-- Provided records --
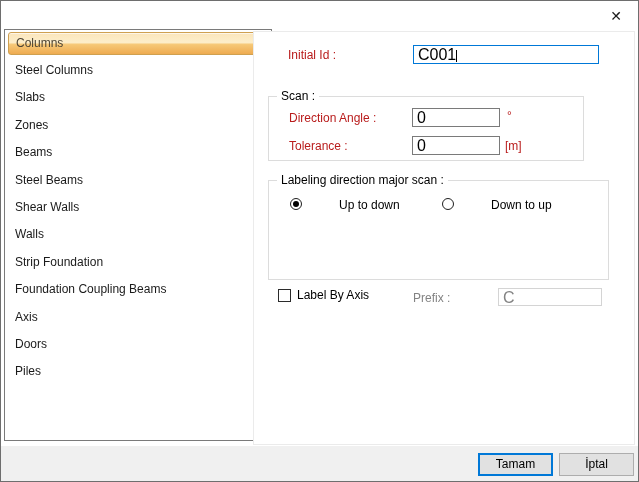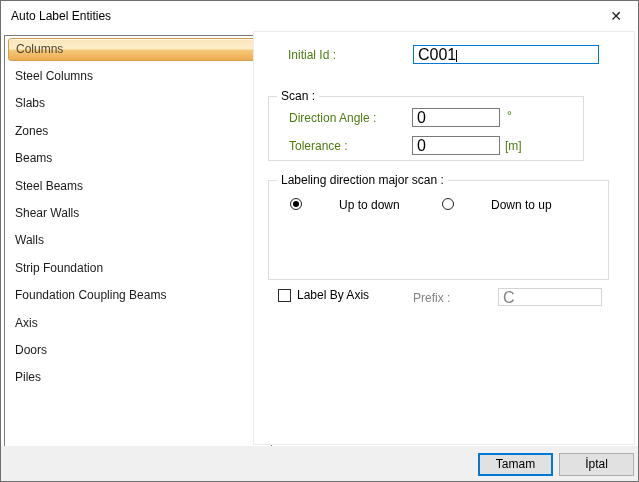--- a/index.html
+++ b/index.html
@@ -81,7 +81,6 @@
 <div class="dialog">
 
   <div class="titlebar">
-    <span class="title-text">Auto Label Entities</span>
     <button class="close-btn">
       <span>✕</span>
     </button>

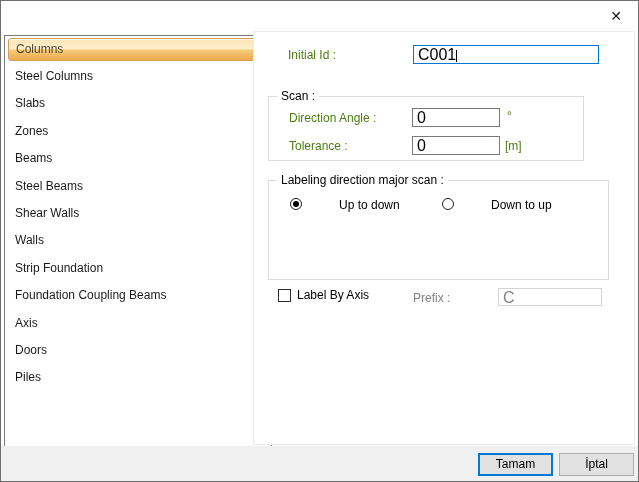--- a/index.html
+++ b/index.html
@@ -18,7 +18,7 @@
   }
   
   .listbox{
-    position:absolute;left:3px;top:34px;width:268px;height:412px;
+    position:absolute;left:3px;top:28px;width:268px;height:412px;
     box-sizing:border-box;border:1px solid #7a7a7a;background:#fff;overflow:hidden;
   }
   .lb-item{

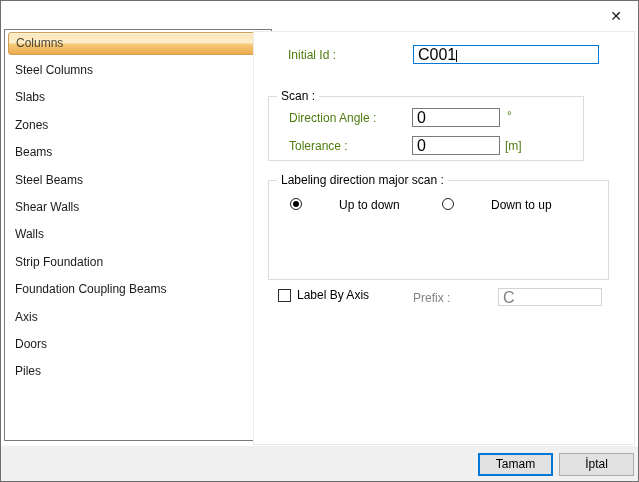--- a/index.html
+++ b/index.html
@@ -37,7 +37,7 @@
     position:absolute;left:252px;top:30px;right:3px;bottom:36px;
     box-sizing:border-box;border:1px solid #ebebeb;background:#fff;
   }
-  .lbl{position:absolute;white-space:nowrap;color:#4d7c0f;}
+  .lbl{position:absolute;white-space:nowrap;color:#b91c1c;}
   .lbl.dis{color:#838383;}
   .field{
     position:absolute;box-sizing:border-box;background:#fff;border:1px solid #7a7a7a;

-- Assigned task --
From the line containing "-81,7 +81,6 @@" down to the final line of the material above, reproduce each line exactly and include no images.

-- Task solution --
@@ -81,7 +81,6 @@
 <div class="dialog">
 
   <div class="titlebar">
-    <span class="title-text">Auto Label Entities</span>
     <button class="close-btn">
       <span>✕</span>
     </button>

--- a/index.html
+++ b/index.html
@@ -18,7 +18,7 @@
   }
   
   .listbox{
-    position:absolute;left:3px;top:34px;width:268px;height:412px;
+    position:absolute;left:3px;top:28px;width:268px;height:412px;
     box-sizing:border-box;border:1px solid #7a7a7a;background:#fff;overflow:hidden;
   }
   .lb-item{

--- a/index.html
+++ b/index.html
@@ -37,7 +37,7 @@
     position:absolute;left:252px;top:30px;right:3px;bottom:36px;
     box-sizing:border-box;border:1px solid #ebebeb;background:#fff;
   }
-  .lbl{position:absolute;white-space:nowrap;color:#4d7c0f;}
+  .lbl{position:absolute;white-space:nowrap;color:#b91c1c;}
   .lbl.dis{color:#838383;}
   .field{
     position:absolute;box-sizing:border-box;background:#fff;border:1px solid #7a7a7a;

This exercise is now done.